The human case report itself is ridiculously short and serves more as an intro to the rat experiment. Not a lot of data is given: 11 years old, 300 mg IV phenytoin q12, 8.7 ml/hr*21 hours/day of 20% lipid. All that is clear is that they had to give a very large amount of phenytoin once they started the patient on intralipid. So yes, I'd be concerned about using any lipophilic drug in a patient on a large infusion of lipid.

 

[BADMD]

Local anesthetic systemic toxicity comes in two main forms, CNS and cardiovascular. The seizures typically happen at lower dosages. From what I've been reading, one should avoid the use of phenytoin in treating those seizures, because it shares a similar mechanism with lidocaine, sodium channel blocker, and may potentiate its effects.
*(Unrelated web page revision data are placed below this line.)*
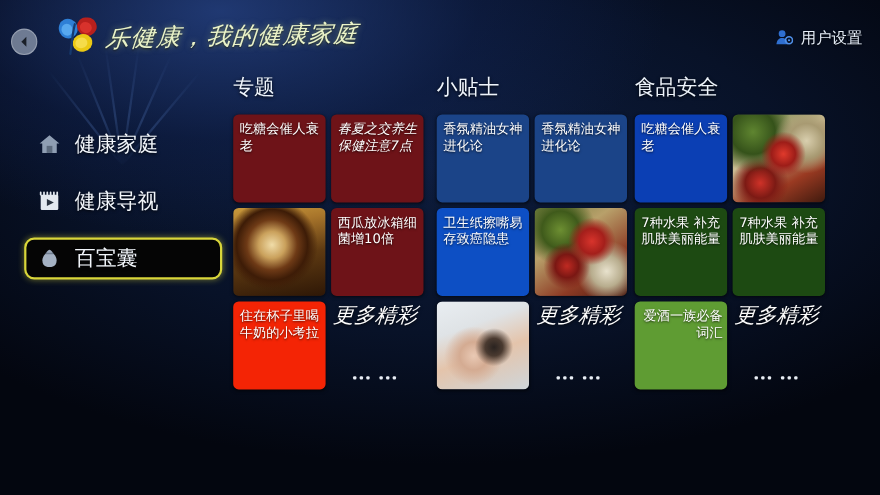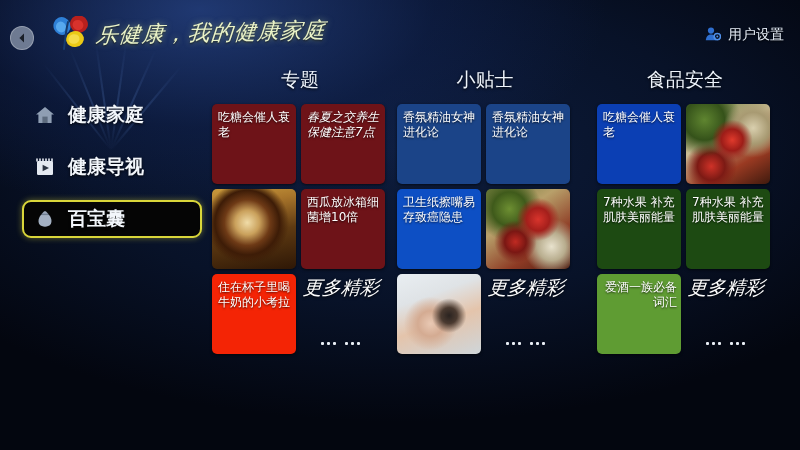--- a/index.html
+++ b/index.html
@@ -102,7 +102,6 @@
     color: #eef4fb; font-size: 19px;
     font-family: "DejaVu Sans", sans-serif;
     text-shadow: 0 1px 3px rgba(0,0,0,0.9);
-    text-align: center;
     height: 38px; line-height: 26px;
     white-space: nowrap;
   }

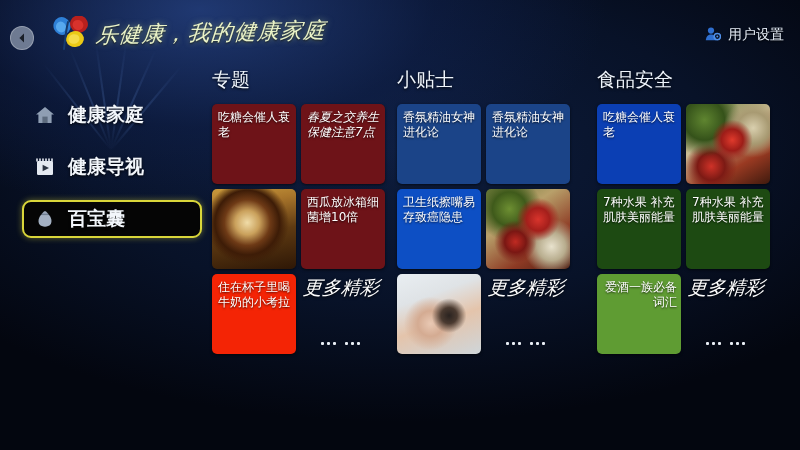--- a/index.html
+++ b/index.html
@@ -97,7 +97,7 @@
   .col { position: absolute; top: 0; width: 176px; }
   .col-0 { left: 0; }
   .col-1 { left: 185px; }
-  .col-2 { left: 365px; margin-left: 20px; }
+  .col-2 { left: 365px; }
   .col-head {
     color: #eef4fb; font-size: 19px;
     font-family: "DejaVu Sans", sans-serif;

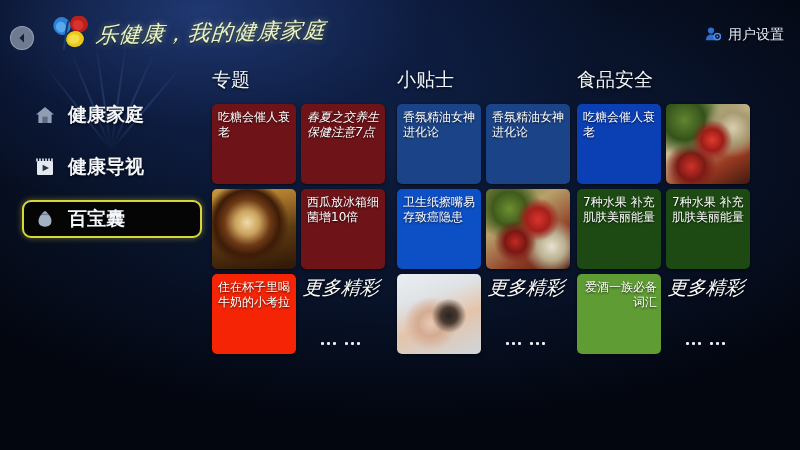--- a/index.html
+++ b/index.html
@@ -69,7 +69,7 @@
   }
 
   
-  .sidebar { position: absolute; left: 22px; top: 96px; width: 180px; font-weight: bold; }
+  .sidebar { position: absolute; left: 22px; top: 112px; width: 180px; }
   .nav-item {
     position: relative;
     display: flex; align-items: center; gap: 12px;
You should never use phenytoin to treat a toxic seizure. Phenytoin helps suppress propagation from an irritable focus. It does a very poor job putting the breaks on a generally irritable brain. Our neuro guys are recommending against giving it in status from non-toxic causes as well.

 

[Praziquantel86]

They did get a larger Vd, but they found that in both the lipid and control groups (in rats). They also had technical issues that leaves this part of the experiment somewhat questionable as they had to rely on a second set of testing when the first failed (recovering more than they put in F.ex). The only really consistent data they got was that phenytoin was more avidly contained in liposomes.

The human case report itself is ridiculously short and serves more as an intro to the rat experiment. Not a lot of data is given: 11 years old, 300 mg IV phenytoin q12, 8.7 ml/hr*21 hours/day of 20% lipid. All that is clear is that they had to give a very large amount of phenytoin once they started the patient on intralipid. So yes, I'd be concerned about using any lipophilic drug in a patient on a large infusion of lipid.

Thanks for the info, shame the case wasn't more detailed. This seems like something that might pop up from time to time, so it's definitely good to be aware of.

 

[ncdoc1974]

I don't remember the exact numbers, but the amount of propofol needed to a achieve the same amout of lipid is huge and would cause hemodynamic collapse in and of itself. There is no way to justfiy "I gave this coding patient propofol for the lipid". Don't do it.

I agree...
We do keep a bottle of intralipid on all regional block carts. I would recommend that anyone doing blocks or OB do the same...I hope to read as few case reports as possible! Use epi for PNBs & inject slowly...recognize an intravascular injection before you have the need to see if the intralipid really works or not!